Raul morreria meses depois (21 de agosto de 1989), há exatos 25 anos, e o tom da carta deixa transparecer uma melancolia comovente. “Mais do que ninguém, você sabe o quanto o destino tem me castigado”, escreveu o baiano, à mão. “Nunca esqueci vocês, mesmo nos maus momentos, e hoje mais do que nunca lhe desejo”. Apesar da aparente tristeza, o autor de Maluco beleza, Metamorfose ambulante e Ouro de tolo, ícone da música brasileira da década de 1970 em diante, se dizia animado com a possibilidade de gravar um novo disco.

“Foi muito dramático o final dele”, lamenta Kika, hoje. Raul havia participado de programa de TV em dezembro de 1985 e, até o encontro com o também roqueiro baiano Marcelo Nova, estava ocioso, entregue ao álcool e às doenças que culminariam na morte, diabetes e hepatite. Em setembro de 1988, Raul e Marcelo começaram  turnê de cerca de 50 shows pelo país. Juntos, lançaram o disco A panela do diabo.

“Todos esses últimos shows de Raul eram, na verdade, do Marcelo, que estava resgatando o Raul.

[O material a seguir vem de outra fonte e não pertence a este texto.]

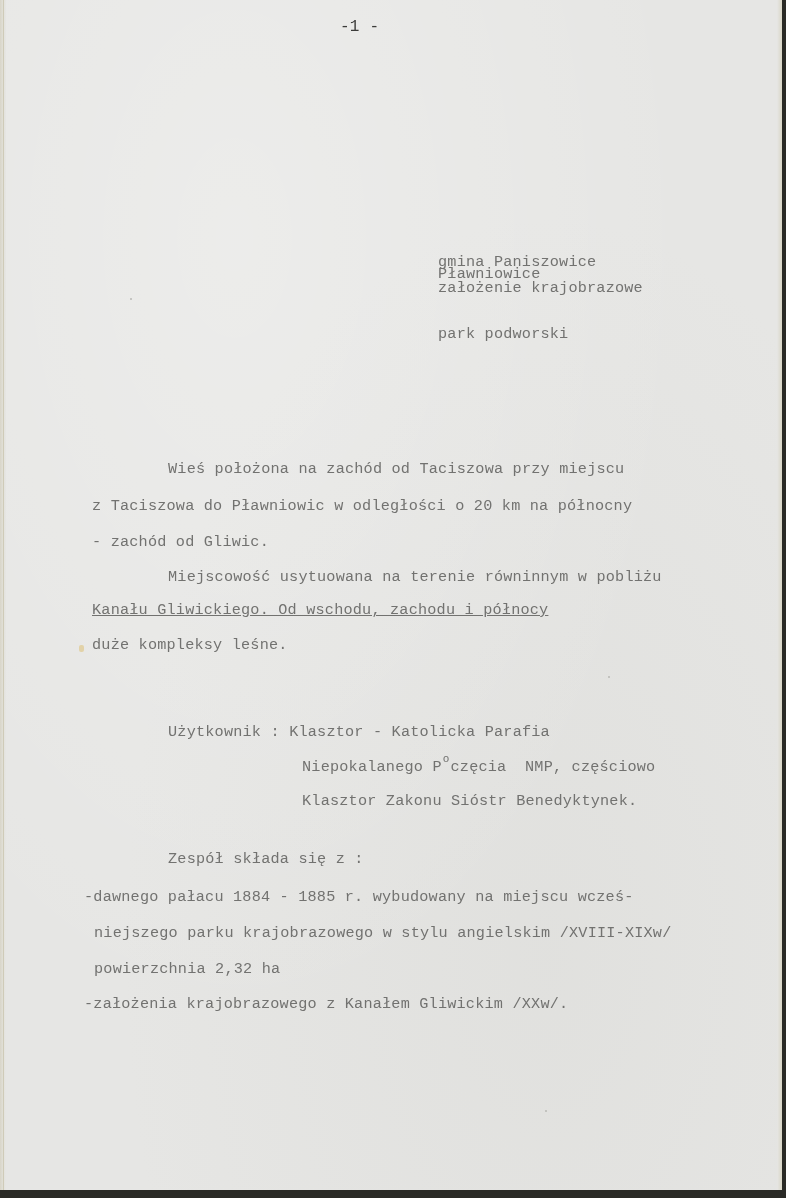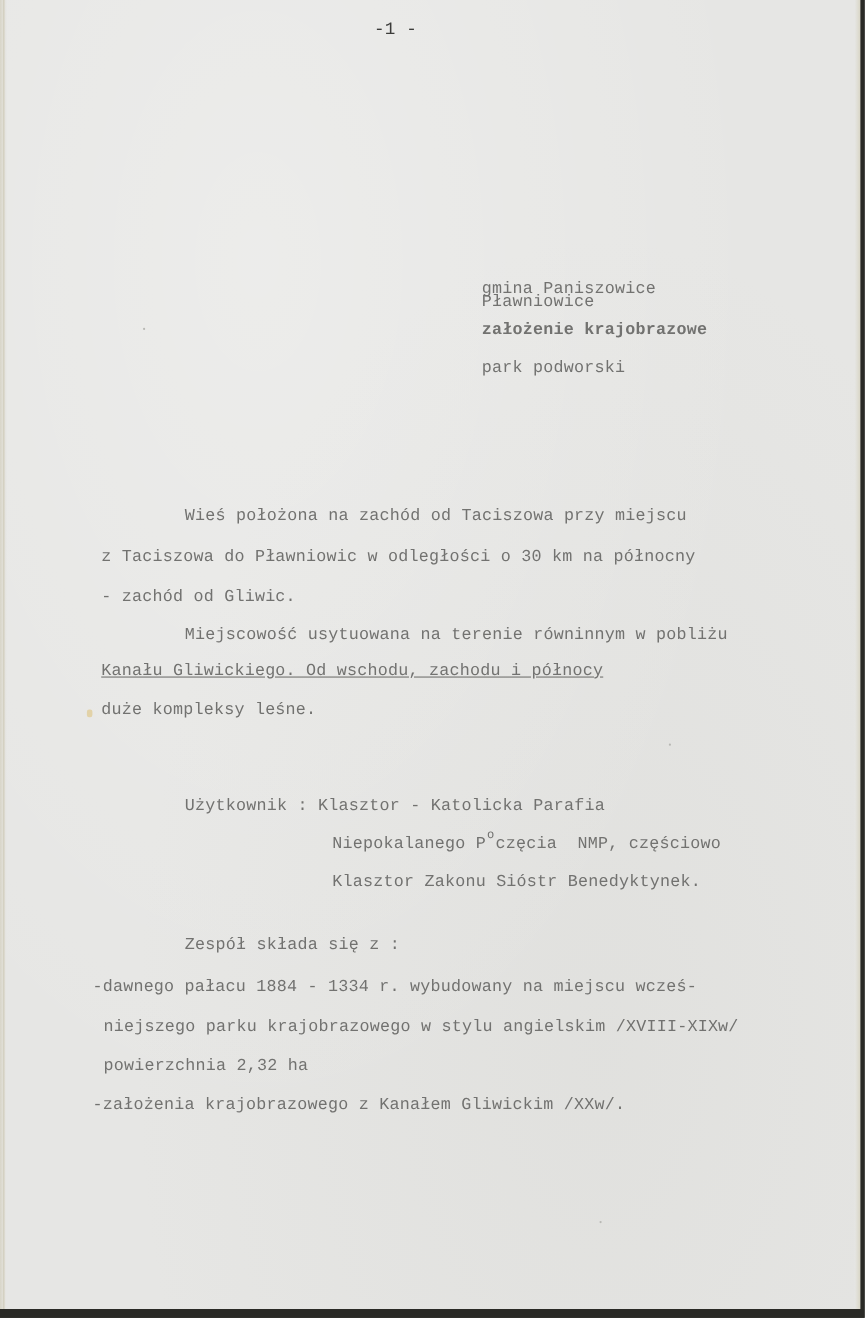--- a/index.html
+++ b/index.html
@@ -91,42 +91,42 @@
 
 <div class="page">
   <div class="left-edge"></div>
   <div class="left-edge-line"></div>
   <div class="right-edge"></div>
 
   <div class="line page-number">-1 -</div>
 
   <div class="line heading" style="top:217px;margin-top:48px;">Pławniowice</div>
   <div class="line heading" style="top:253px;">gmina Paniszowice</div>
-  <div class="line heading" style="top:291px;font-weight:bold;">założenie krajobrazowe</div>
+  <div class="line heading" style="top:279px;">założenie krajobrazowe</div>
   <div class="line heading" style="top:325px;">park podworski</div>
 
   <div class="line body-text" style="left:168px; top:460px;">Wieś położona na zachód od Taciszowa przy miejscu</div>
-  <div class="line body-text" style="left:92px; top:497px;">z Taciszowa do Pławniowic w odległości o 30 km na północny</div>
+  <div class="line body-text" style="left:92px; top:497px;">z Taciszowa do Pławniowic w odległości o 20 km na północny</div>
   <div class="line body-text" style="left:92px; top:533px;">- zachód od Gliwic.</div>
 
   <div class="line body-text" style="left:168px; top:568px;">Miejscowość usytuowana na terenie równinnym w pobliżu</div>
   <div class="line body-text" style="left:92px; top:601px;text-decoration:underline;">Kanału Gliwickiego. Od wschodu, zachodu i północy</div>
   <div class="line body-text" style="left:92px; top:636px;">duże kompleksy leśne.</div>
 
   <div class="stain"></div>
 
 
   <div class="line body-text" style="left:168px; top:723px;"><span>Użytkownik</span> <span>:</span> <span>Klasztor - Katolicka Parafia</span></div>
 
   <div class="line body-text" style="left:302px; top:792px;">Klasztor Zakonu Sióstr Benedyktynek.</div>
 
   <div class="line body-text" style="left:302px; top:758px;"><span>Niepokalanego P</span><span class="sup">o</span><span>częcia  NMP, częściowo</span></div>
 
   <div class="line body-text" style="left:168px; top:850px;">Zespół składa się z :</div>
-  <div class="line body-text" style="left:84px; top:888px;">-dawnego pałacu 1884 - 1334 r. wybudowany na miejscu wcześ-</div>
+  <div class="line body-text" style="left:84px; top:888px;">-dawnego pałacu 1884 - 1885 r. wybudowany na miejscu wcześ-</div>
   <div class="line body-text" style="left:94px; top:924px;">niejszego parku krajobrazowego w stylu angielskim /XVIII-XIXw/</div>
   <div class="line body-text" style="left:94px; top:960px;">powierzchnia 2,32 ha</div>
   <div class="line body-text" style="left:84px; top:995px;">-założenia krajobrazowego z Kanałem Gliwickim /XXw/.</div>
 
   <div class="dot" style="left:130px; top:298px;"></div>
   <div class="dot" style="left:608px; top:676px;"></div>
   <div class="dot" style="left:545px; top:1110px;"></div>
 </div>
 
 </body></html>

Ele estava desacreditado”, conta Sylvio Passos, presidente do primeiro fã-clube oficial do artista, o Raul Rock Club, fundado em 1981. “Raul inchou e as pessoas, maldosamente, diziam que era por causa da pinga. Mas era pela quantidade de remédios. Apesar da debilidade física e da depressão, a cabeça sempre esteve a mil. E mantinha o bom humor”, diz Sylvio.

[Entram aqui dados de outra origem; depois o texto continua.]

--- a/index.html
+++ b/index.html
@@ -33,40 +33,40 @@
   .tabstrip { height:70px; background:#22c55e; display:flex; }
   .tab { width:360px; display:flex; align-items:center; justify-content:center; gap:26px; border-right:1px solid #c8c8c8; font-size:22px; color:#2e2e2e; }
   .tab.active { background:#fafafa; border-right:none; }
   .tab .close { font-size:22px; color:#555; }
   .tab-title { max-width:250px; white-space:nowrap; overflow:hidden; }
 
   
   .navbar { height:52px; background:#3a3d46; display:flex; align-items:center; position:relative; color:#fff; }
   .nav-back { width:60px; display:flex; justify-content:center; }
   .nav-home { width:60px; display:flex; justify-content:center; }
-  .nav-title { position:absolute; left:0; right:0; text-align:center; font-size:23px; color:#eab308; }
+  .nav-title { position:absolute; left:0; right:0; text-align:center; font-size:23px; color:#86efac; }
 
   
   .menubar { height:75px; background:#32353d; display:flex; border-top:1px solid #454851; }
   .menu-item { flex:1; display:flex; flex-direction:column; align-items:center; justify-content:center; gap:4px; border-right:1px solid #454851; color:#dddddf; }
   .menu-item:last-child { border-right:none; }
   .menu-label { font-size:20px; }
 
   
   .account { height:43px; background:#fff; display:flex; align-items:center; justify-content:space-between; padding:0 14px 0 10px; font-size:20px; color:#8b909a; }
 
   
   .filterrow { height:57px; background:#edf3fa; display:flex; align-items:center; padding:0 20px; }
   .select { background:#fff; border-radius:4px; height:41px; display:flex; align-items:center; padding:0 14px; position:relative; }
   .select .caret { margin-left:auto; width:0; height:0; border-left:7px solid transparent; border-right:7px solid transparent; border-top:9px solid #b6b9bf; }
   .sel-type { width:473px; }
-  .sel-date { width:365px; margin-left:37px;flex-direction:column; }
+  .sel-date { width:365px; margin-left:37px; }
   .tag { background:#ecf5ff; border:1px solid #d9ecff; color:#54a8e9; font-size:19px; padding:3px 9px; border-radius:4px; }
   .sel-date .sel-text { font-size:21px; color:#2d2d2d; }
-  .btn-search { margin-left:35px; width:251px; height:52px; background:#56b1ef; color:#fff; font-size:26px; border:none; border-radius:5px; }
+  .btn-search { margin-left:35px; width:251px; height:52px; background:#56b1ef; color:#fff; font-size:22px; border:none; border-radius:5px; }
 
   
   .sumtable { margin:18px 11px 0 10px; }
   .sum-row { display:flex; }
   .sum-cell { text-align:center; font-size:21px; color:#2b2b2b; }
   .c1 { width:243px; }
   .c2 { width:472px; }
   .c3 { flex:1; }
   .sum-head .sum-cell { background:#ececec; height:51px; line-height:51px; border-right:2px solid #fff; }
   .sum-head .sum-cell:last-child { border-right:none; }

Raul Seixas conheceu Kika quando ela tinha 27 anos, em 1979. A moça trabalhava na mesma gravadora pela qual o roqueiro lançou alguns discos. Da união, nasceu Vivian, hoje DJ profissional, com 33 anos. Raul teve outras duas filhas dos dois primeiros casamentos. Mesmo após a carta, Kika e o cantor não voltaram a se relacionar. “Sinto sua falta, sua companhia, seus carinhos… Desde setembro, deixei Lena (a quinta companheira). Estou sozinho. Não esqueço você. Vamos envelhecer juntos”, pediu o roqueiro. Raul tinha 44 anos quando partiu.

Por ocasião dos 25 anos de morte, foi gravada na terça-feira nova edição do projeto Baú do Raul, comandado por Kika. Artistas como Plebe Rude, Marcelo Nova, Nação Zumbi, Nasi e Maria Gadú cantaram clássicos de Raul na Fundição Progresso, no Rio de Janeiro, e o registro será lançado em CD e DVD neste ano.

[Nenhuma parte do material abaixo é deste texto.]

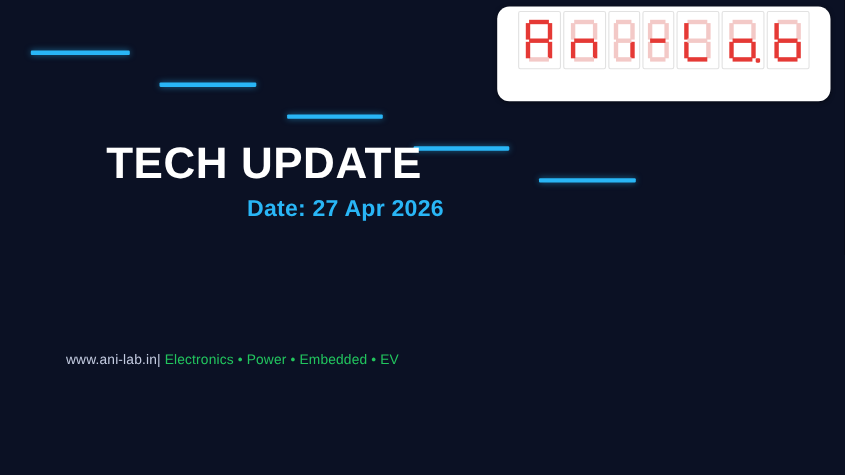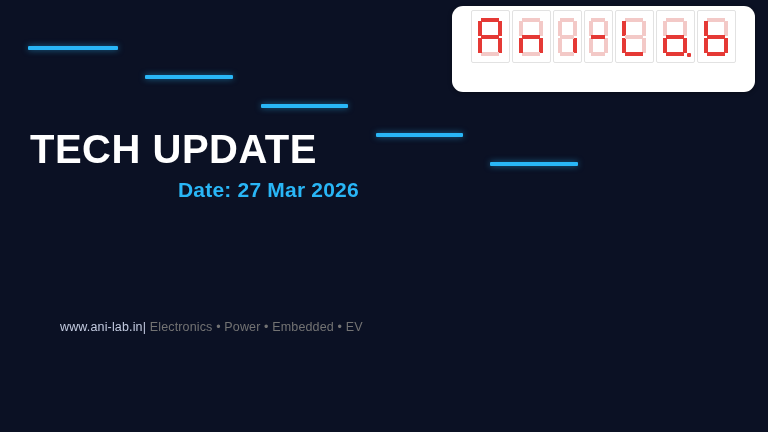--- a/index.html
+++ b/index.html
@@ -26,20 +26,21 @@
     border-radius: 1px;
     box-shadow: 0 0 6px rgba(41,182,246,0.55);
   }
 
   
   #headline-block {
     position: absolute;
     left: 30px;
     top: 128px;
     width: 420px;
+    text-align: center;
   }
   #page-title {
     margin: 0;
     font-size: 40px;
     font-weight: 700;
     letter-spacing: 0.5px;
     color: #ffffff;
     line-height: 1.05;
   }
   #date-line {
@@ -58,21 +59,21 @@
     top: 320px;
     font-size: 12.5px;
     color: #c3cbe0;
     letter-spacing: 0.15px;
     white-space: nowrap;
   }
   #footer .site {
     color: #c3cbe0;
   }
   #footer .tags {
-    color: #737373;
+    color: #22c55e;
   }
 
   
   #logo-card {
     position: absolute;
     left: 452px;
     top: 6px;
     width: 303px;
     height: 86px;
     background: #ffffff;
@@ -217,20 +218,20 @@
           <div class="sd sdd" style="background: rgb(229, 57, 53);"></div>
           <div class="sd se" style="background: rgb(229, 57, 53);"></div>
           <div class="sd sf" style="background: rgb(229, 57, 53);"></div>
           <div class="sd sg" style="background: rgb(229, 57, 53);"></div>
         </div>
       </div>
   </div>
 
   <div id="headline-block">
     <h1 id="page-title">TECH UPDATE</h1>
-    <div id="date-line">Date: 27 Mar 2026</div>
+    <div id="date-line">Date: 27 Apr 2026</div>
   </div>
 
   <div id="footer">
     <span class="site">www.ani-lab.in</span><span class="sep">| </span><span class="tags">Electronics • Power • Embedded • EV</span>
   </div>
 
 </div>
 
 </body></html>

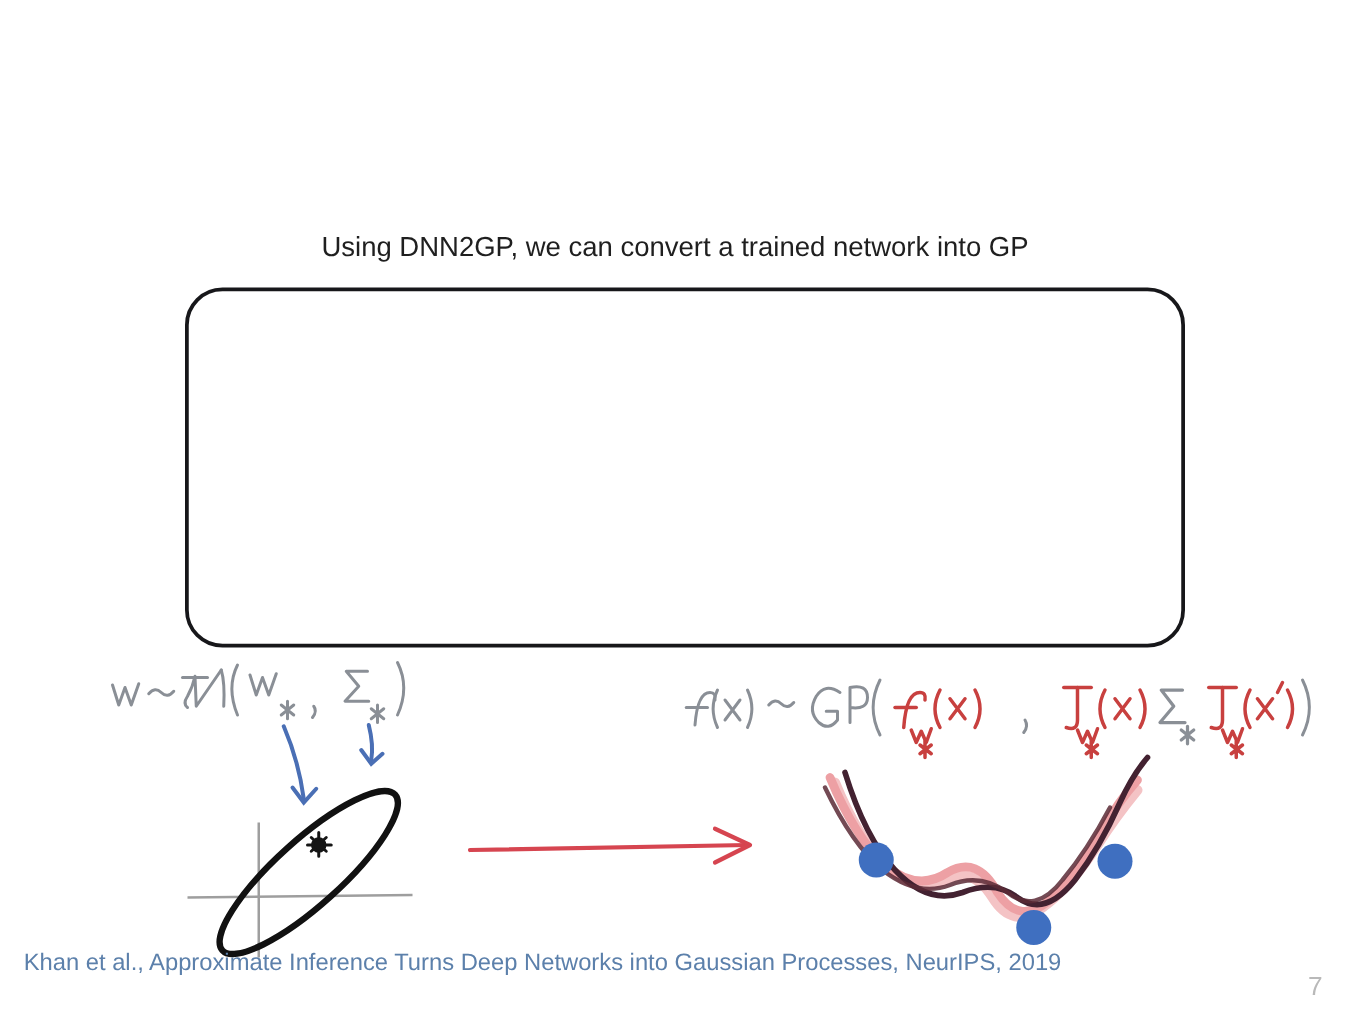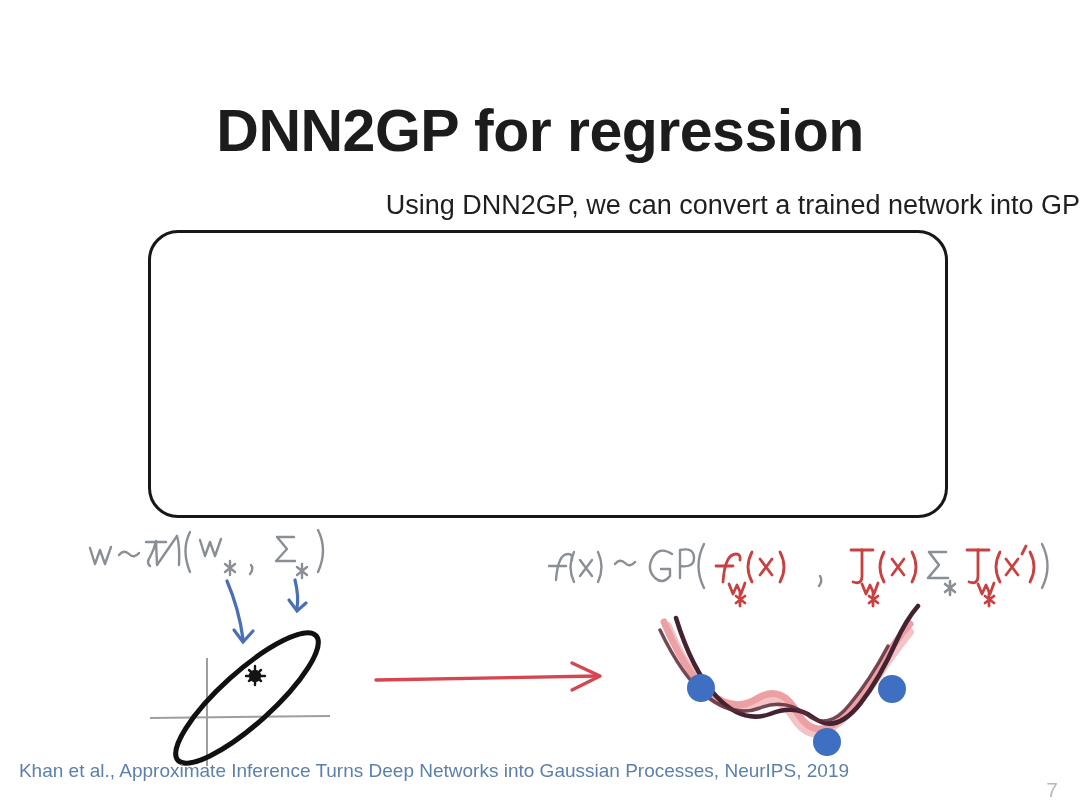--- a/index.html
+++ b/index.html
@@ -34,22 +34,22 @@
     line-height: 1.0;
     white-space: nowrap;
   }
 
   
   #slide-subtitle {
     position: absolute;
     left: 0;
     top: 163px;
     width: 1080px;
-    text-align: right;
-    font-size: 27px;
+    text-align: center;
+    font-size: 22px;
     font-weight: normal;
     color: #1f1f1f;
     line-height: 1.15;
     white-space: nowrap;
   }
 
   
   #content-box {
     position: absolute;
     left: 148px;
@@ -93,21 +93,20 @@
     bottom: 8px;
     font-size: 21px;
     color: #b9b9b9;
   }
 </style>
 </head>
 <body>
 
 <div id="slide">
 
-  <h1 id="slide-title">DNN2GP for regression</h1>
 
   <p id="slide-subtitle">Using DNN2GP, we can convert a trained network into GP</p>
 
   <div id="content-box"></div>
 
   <div id="figure-layer">
     <svg width="1080" height="292" viewBox="0 0 1080 292" xmlns="http://www.w3.org/2000/svg">
 
       <g fill="none" stroke="#8a8f96" stroke-width="2.4" stroke-linecap="round" stroke-linejoin="round">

Kika adianta também que a família autorizou a produção de filme de ficção sobre a vida de Raulzito, e musical, no estilo ópera rock, a ser lançado em 2016. Sylvio está disponibilizando as gravações de shows inéditos de Raul, de 1974 e 1981. Batizados de Eu não sou hippie e Isso aqui não é Woodstock, mas um dia pode ser, respectivamente, os dois CDs serão lançados em caixa com outros quatro trabalhos pela Eldorado. “É o maior presente que eu posso dar ao público”, crê o presidente do fã-clube.

Toca Raul!

O Ecad divulgou um ranking com as mais tocadas e gravadas do ídolo:

As 5 mais tocadas nos últimos cinco anos

Maluco beleza
Tente outra vez
Metamorfose ambulante
Aluga-se
Gita


As 5 mais gravadas do cantor na história

Medo da chuva
Gita
Se ainda existe amor
Maluco beleza
Metamorfose ambulante

Maluco em inglês

“Você não faz ideia do que a gente acabou de fazer”. Foi Raul Seixas quem disse a frase para o amigo e parceiro Claudio Roberto. O ano era 1977 e os dois haviam finalizado a letra que tornaria Maluco beleza um dos maiores sucessos da carreira do roqueiro baiano. A faixa apareceu no disco O dia em que a Terra parou. “Fizemos a música em questão de meia hora, no apartamento do Raul, no Rio”, conta o parceiro. Mas existe uma versão anterior feita pela dupla em inglês. Os versos, de 1976, inéditos, só não se perderam por conta da memória do amigo de Raulzito. Claudio Roberto revelou, pela primeira vez, via SMS, a letra de Bird song, criada originalmente para a melodia de Maluco beleza. A canção foi composta em cima de uma harmonia de Claudio Roberto, sem a intenção de ser registrada. Mas, quando da gravação de O dia em que a Terra parou, os dois resolveram criar outra letra, desta vez em português, em cima da hora e transformá-la em Maluco beleza. Segundo Sylvio Passos, do primeiro fã-clube oficial de Raul, o ídolo tinha a mania de pegar canções e fazer versões em inglês. “Ele queria lançar um disco nos EUA. Tenho várias músicas dele em outra língua, como as de Metrô linha 743. São todas inéditas”, garante.